Rekomendowane odpowiedzi

Napisano
Nie sądzę, niestety...

Prosty dualizm: jeśli on współpracując z CIA nie był zdrajcą, to wszyscy którzy nie współpracowali lub byli bierni, że nie wspomnę o tych którzy np z U.Warszawskim współpracowali- musieli być zdrajcami...

Nie możesz zjeść ciastka i jednocześnie je mieć...

Znów się kłania czarno-białe widzenie rzeczywistości.
  • Odpowiedzi 316
  • Created
  • Ostatniej odpowiedzi
Napisano
Czyli co?
Dla tych, którzy wysłali go z misją wprowadzenia w błąd USA, również jest zdrajcą? Wydaje się, że powinien być, co najmniej, zasłużonym.
Napisano
Ależ Ty herezje potworne piszesz...

Które, w sumie miałyby sens i jakoś tam w ten chaos by się wpisywały :-)

Tyle, że dowodów na poparcie takiej tezy nie zobaczymy, a nawet jeśli kiedyś wypłyną, to po pierwsze primo dla wyznawców nie będą miarodajne, a po drugie primo będzie to za sto lat i nikogo nie będzie to już interesowało...
Napisano
mimir jakbyś czytał uważnie to byś wiedział kiedy w wojsku byłem, a tak przez zaślepienie to jakieś problemy ortopedyczne u mnie widzisz, co jest pikusiem wobec reszty której nie dostrzegasz.
Napisano
W filmie cytowana jest wypowiedź Kuklińskiego do agenta CIA, o kilku wysokich oficerach, którzy myślą jak on.
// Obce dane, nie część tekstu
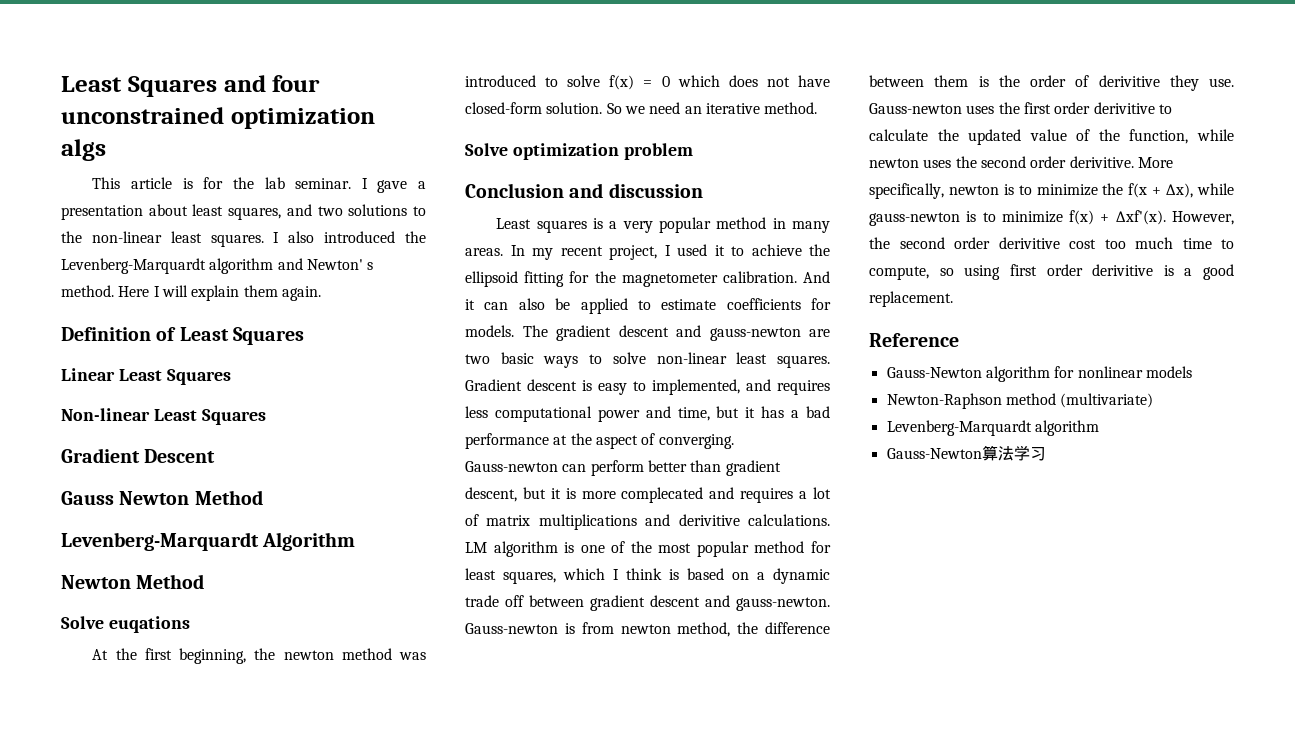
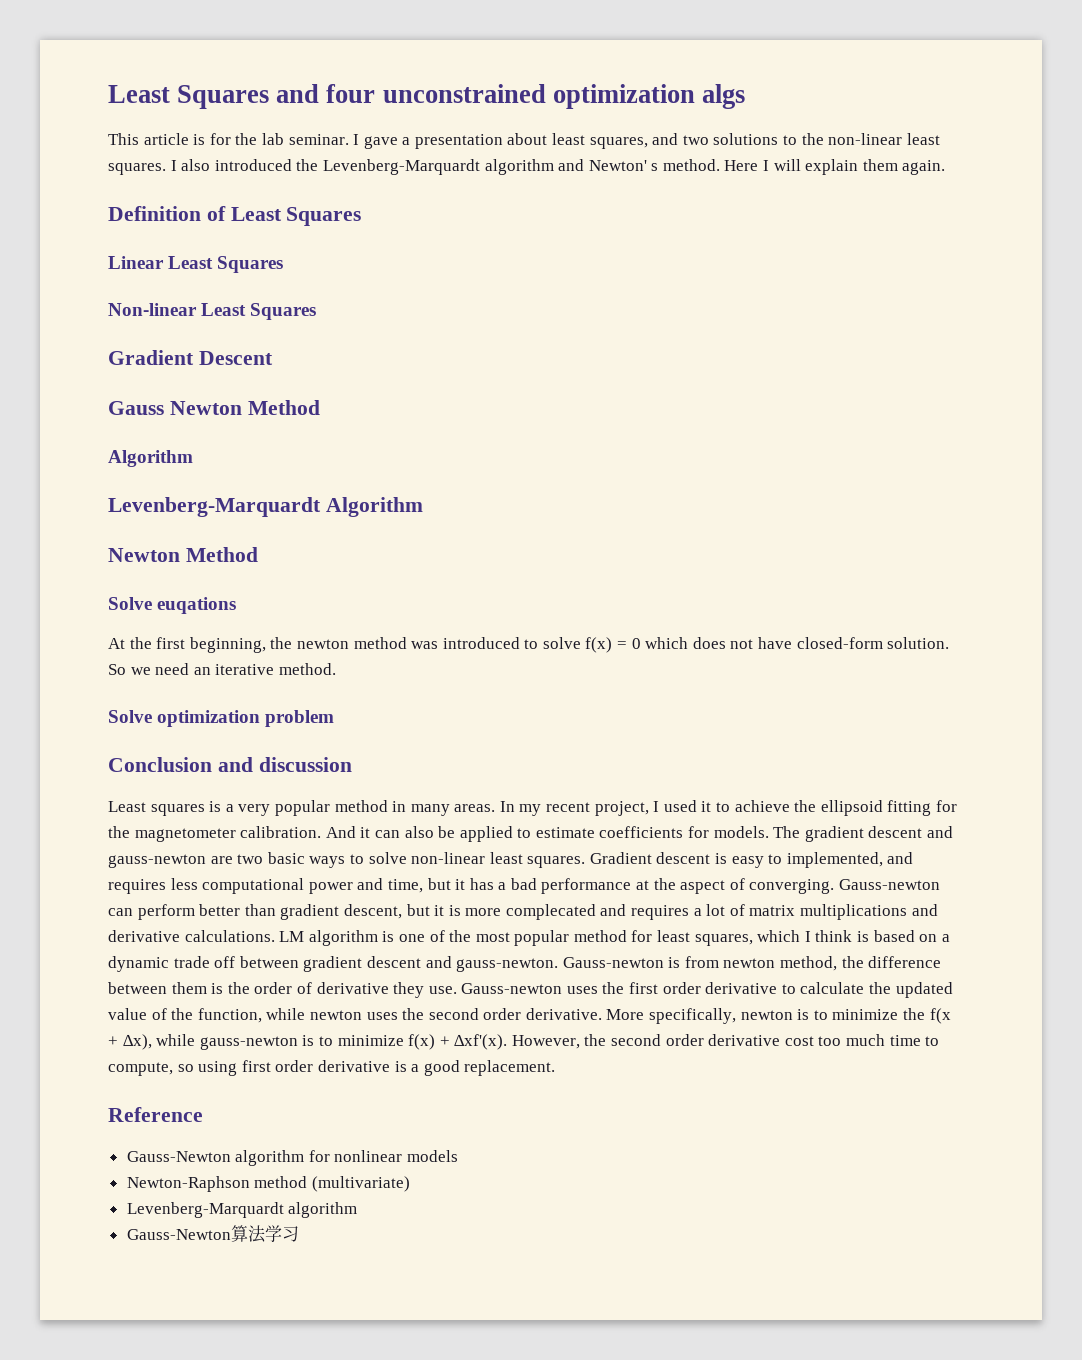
  Gauss Newton Method
+ Algorithm
- Gauss-newton can perform better than gradient descent, but it is more complecated and requires a lot of matrix multiplications and derivitive calculations.
+ Gauss-newton can perform better than gradient descent, but it is more complecated and requires a lot of matrix multiplications and derivative calculations.
- Gauss-newton is from newton method, the difference between them is the order of derivitive they use.
+ Gauss-newton is from newton method, the difference between them is the order of derivative they use.
- Gauss-newton uses the first order derivitive to calculate the updated value of the function, while newton uses the second order derivitive.
+ Gauss-newton uses the first order derivative to calculate the updated value of the function, while newton uses the second order derivative.
- However, the second order derivitive cost too much time to compute, so using first order derivitive is a good replacement.
+ However, the second order derivative cost too much time to compute, so using first order derivative is a good replacement.

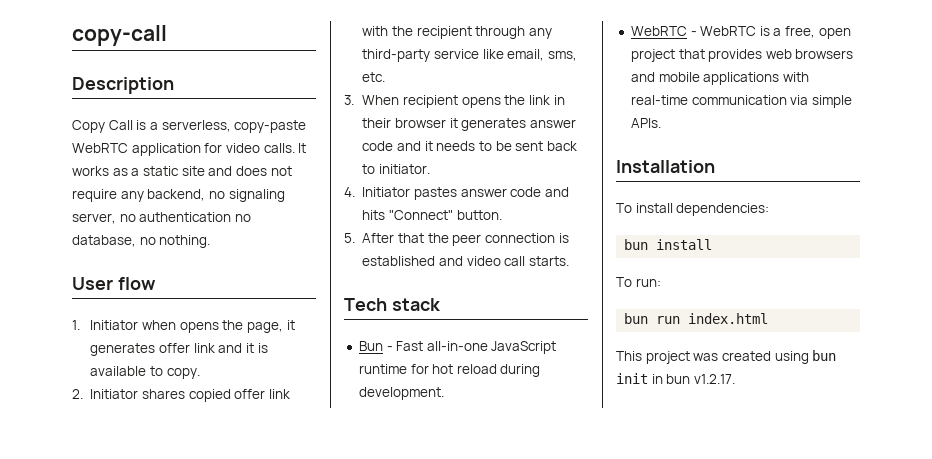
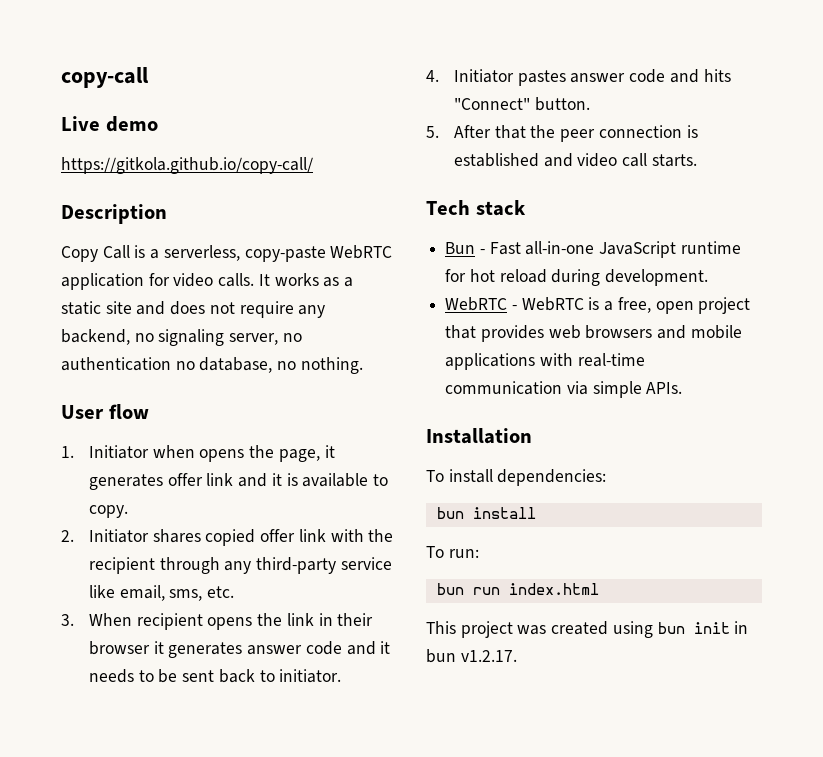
+ Live demo
+ https://gitkola.github.io/copy-call/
Z kolei jeden z agentów CIA również wspomina o siatce w dowództwie WP.
Napisano
Jednak wyszło na to, ze to nie ja, nie umiem czytać ze zrozumieniem;)
Chodzi o film Gry Wojenne" Dariusza Jabłońskiego który zalinkowałem wyżej na serwisie Youtube.
Pozdrawiam i cieszę się, to nic poważnego z tymi nogami rękami i już się nie będą uginać:)
Napisano
Jaca! (vel Jacek Dąbrowski) iejaki osyjan" w PRL-wskiej armii nie był bo się od niej wymigał i dobrze pamięta, że służba w tej przybudówce Armii Czerwonej to był OBCIACH i wszystcy, którzy mieli trochę oleju w głowach migali się od tego zaszczytu" chcąc sobie oszczędzić dwóch lat wyrwanych z życiorysu.
Niejaki osyjan nie uważa też, że ci którzy w tym wojsku służyli i składali przysięgę to zdrajcy czy coś tam takiego. Świadomośc bowiem o tym czym był PRL w istocie nie była wcale taka powszechna. Uważa jednak, że nie ma się czym chwalić lub co gorsze szczycić.
Dla niejakiego osyjana ludzie z jajami to ci, którzy potrafili odmówić złożenia wiernopoddańczej przysięgi w okrsie PRL-u i trafiali za to do pierdla.
Dlatego niejaki osyjan podziwia też płk Kuklińskiego, że pomimo 100% szansy na dobrą karierę w LWP wypiął się wiernopoddańczą przysięgę i poświęcił swoje i swojej rodziny życie by sprzciwić się wasalizacji polskiej armii i państwa wobec ZSRR.
Napisano
Dyskusję należałoby zacząć od odpowiedzi na proste pytanie - czy PRL była Polską, czy też nie była?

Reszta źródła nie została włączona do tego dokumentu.